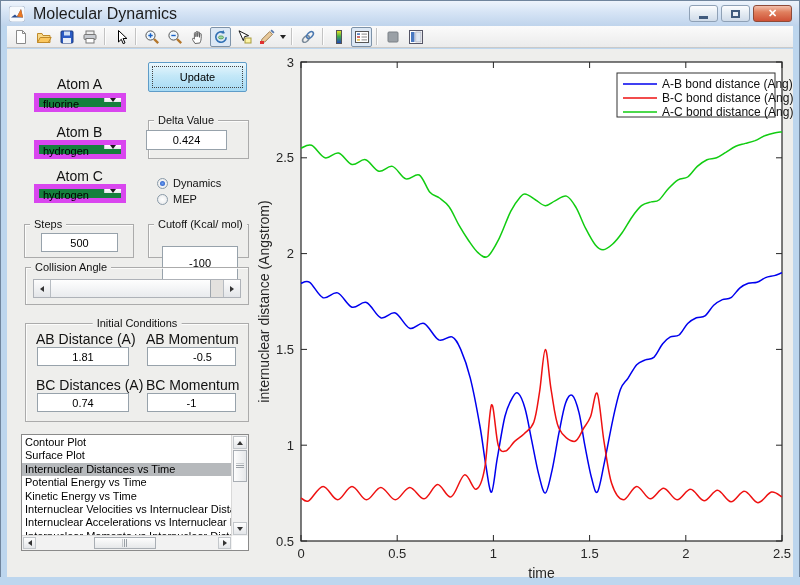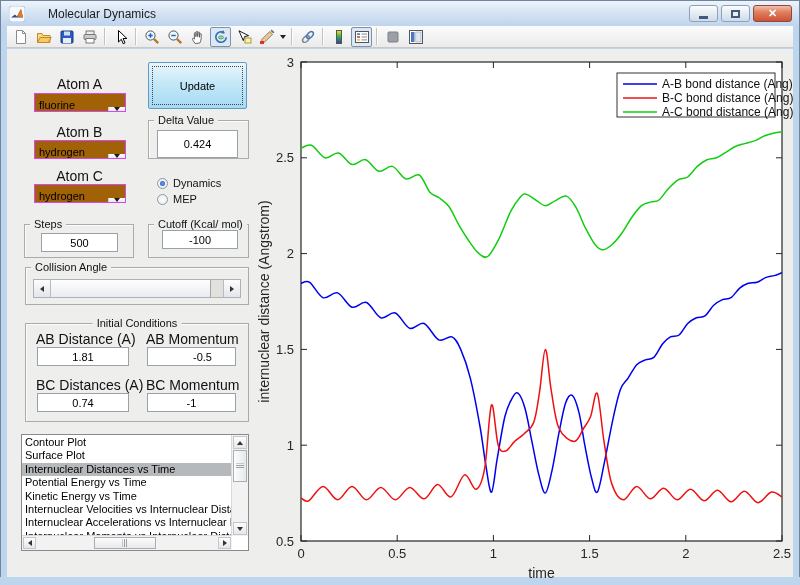"Molecular Dynamics" #title-text { font-size: 12px -> 16px; margin-left: 23px -> 8px }
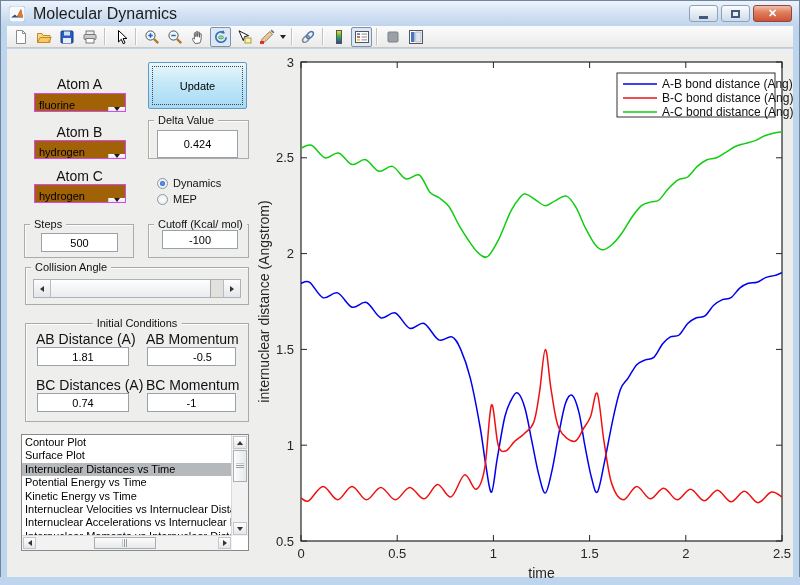"Update" #update-btn { height: 47px -> 30px }
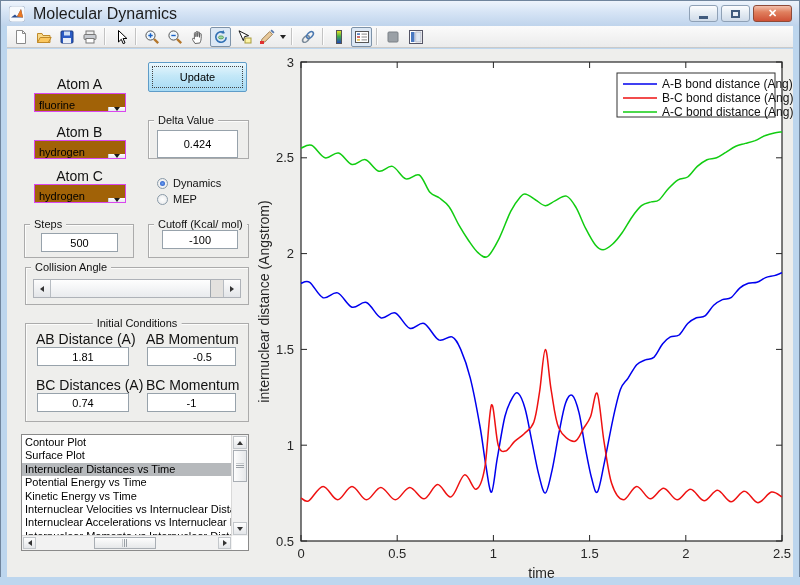"fluorine" .dropdown { align-items: flex-end -> flex-start; background: #a16207 -> #15803d; border: 1px solid #d946ef -> 5px solid #d946ef }
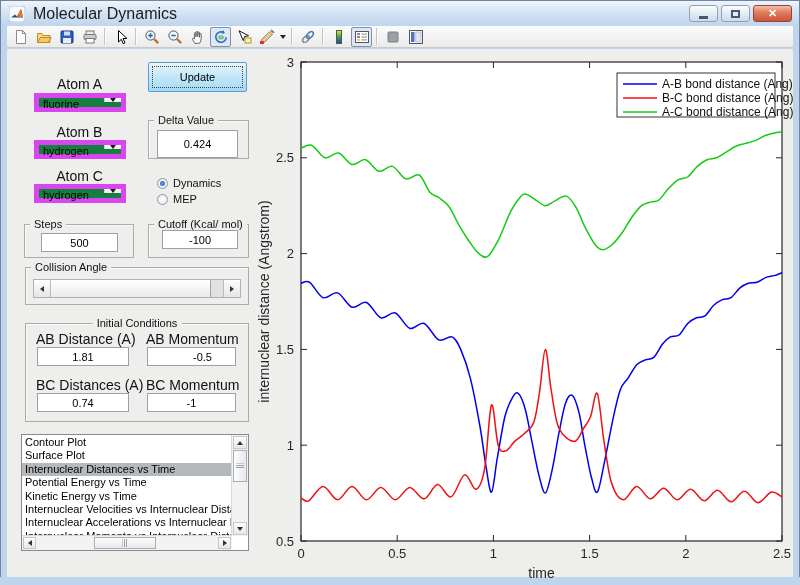"0.424" input.field { height: 28px -> 20px; left: 157px -> 146px }
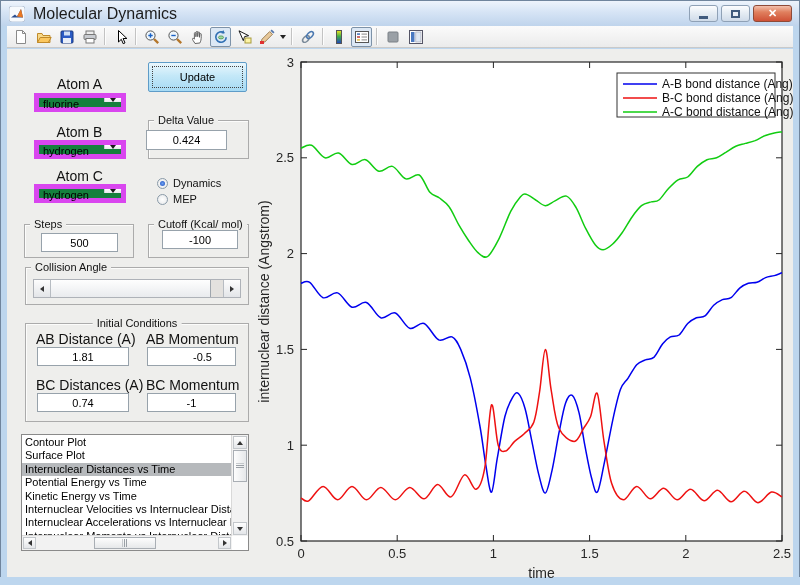"-100" input.field { height: 19px -> 34px; top: 230px -> 246px }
□ □ □ □ □
Every line above should be returned exactly; the pictures stay out.

"Molecular Dynamics" #title-text { font-size: 12px -> 16px; margin-left: 23px -> 8px }
"Update" #update-btn { height: 47px -> 30px }
"fluorine" .dropdown { align-items: flex-end -> flex-start; background: #a16207 -> #15803d; border: 1px solid #d946ef -> 5px solid #d946ef }
"0.424" input.field { height: 28px -> 20px; left: 157px -> 146px }
"-100" input.field { height: 19px -> 34px; top: 230px -> 246px }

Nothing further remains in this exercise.